Money

Boom for experience economy as hit TV shows enter real world


TV-themed festivals, events and experiences are booming as fans of hit shows such as Friends, Peaky Blinders and Stranger Things take their living room love affair into the real world.

Earlier this month, fans of Peaky Blinders were treated to the hit BBC show’s first ever official festival, Primark recently opened a Friends-themed cafe in Birmingham and later this year Netflix’s Stranger Things gets the full Secret Cinema experiential treatment.

The extension of the likes of popular TV brands to events, experiences and promotions has spawned a new market targeting so-called “kidults”, who are willing to shell out serious cash for experiences as varied as MasterChef At Sea, where guests compete in a cooking competition against each other in the style of the TV show while also enjoying a cruise, to a Peaky Blinders escape room.

Anna Knight, vice-president of licensing at Informa Markets, says: “What we are living in right now is an experience economy. Experiences are what people want to buy now. These pop-ups and experiences tap into a cult level following by true fans spending money at a high level. You’re not just looking at a £10 T-shirt.”

Take the example of Secret Cinema’s Stranger Things event, which kicks off from 13 November, where regular tickets cost about £50. Devotees of the science fiction show set in 1980s Hawkins, Indiana, are promised “a living, breathing story to experience your favourite moments from the Netflix original series”.

Details are understandably scarce, but it takes place at a secret London location and ticket holders will experience unseen storylines and characters from the show. They will also be told to stick to a dress code and what accessories to bring, for a three-hour “other-worldly cinematic experience”.

Demand can be high. Secret Cinema took £8m in ticket sales from more than 120,000 fans wanting a slice of the James Bond lifestyle during the four month run of its Casino Royale experience.

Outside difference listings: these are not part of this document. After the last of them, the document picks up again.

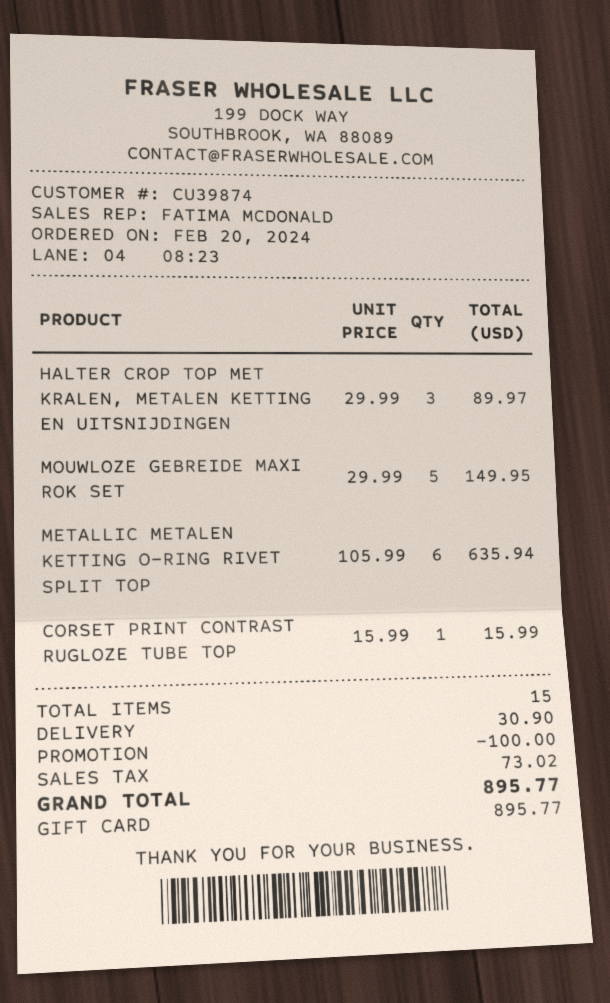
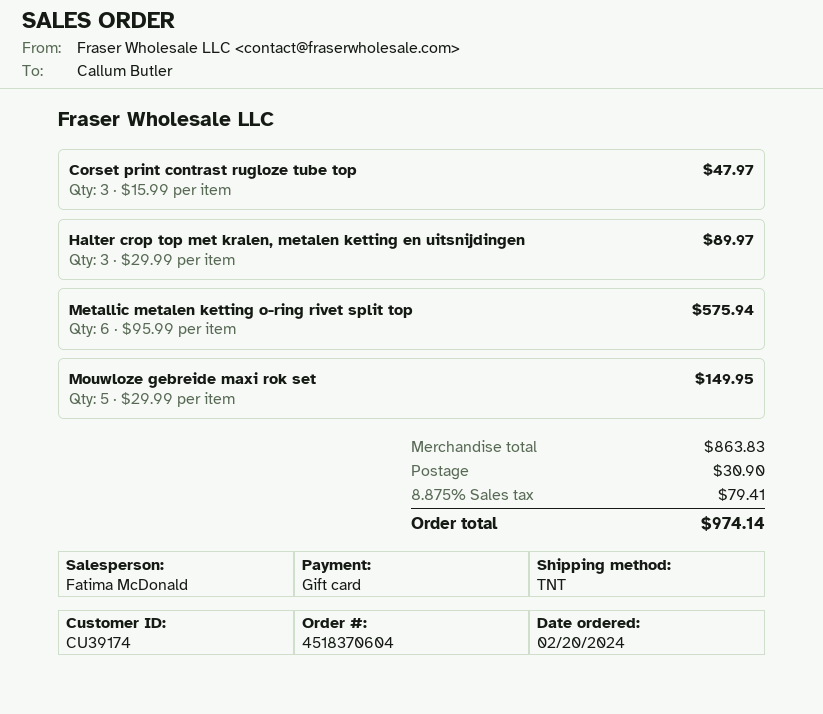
customer number: CU39874 -> CU39174
METALLIC METALEN KETTING O-RING RIVET SPLIT TOP: 6 x 105.99 = 635.94 -> 6 x 95.99 = 575.94
CORSET PRINT CONTRAST RUGLOZE TUBE TOP: 1 x 15.99 = 15.99 -> 3 x 15.99 = 47.97
discount: 100.00 -> none
tax: 73.02 -> 79.41
total: 895.77 -> 974.14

“We spend $10m [£8.14m] on a show now,” says Max Alexander, chief executive of Secret Cinema. “For years there have been things like ComicCon but more recently there has been been a real proliferation [of experiences and events]. We might be approaching the high watermark of licensing. But the more people get used to getting off couches and having an adventure in an imaginary place the happier we will be.”

The overall value of the licensing of brands for events, themed attractions, experiences and promotions was worth $533m last year. This is up almost 21% on 2017, according to figures from Brand Licensing Europe.

The market has grown in rapid leaps and bounds in recent years. For example, TV channel Comedy Central’s FriendsFest started in 2015 as a five-day pop-up experience in London for fans of the hit 90s sitcom. Now it tours the UK for three months a year, there are FriendsFests in Spain, Poland, Germany and Russia and this year London is getting a special Christmas edition, called FriendsFestive. In the first year 5,000 tickets were sold at £5 each, the cost is now £29 and hundreds of thousands of fans have attended since it began.

“The so-called Instagram generation are much more about buying an experience, not a product,” says Knight. “It has always been the case that an experience was going to sport, a gig or something like that. Now the experience economy has transcended that to every part of life from theme parks and pop-ups to experiences within retail, festivals and escape rooms.”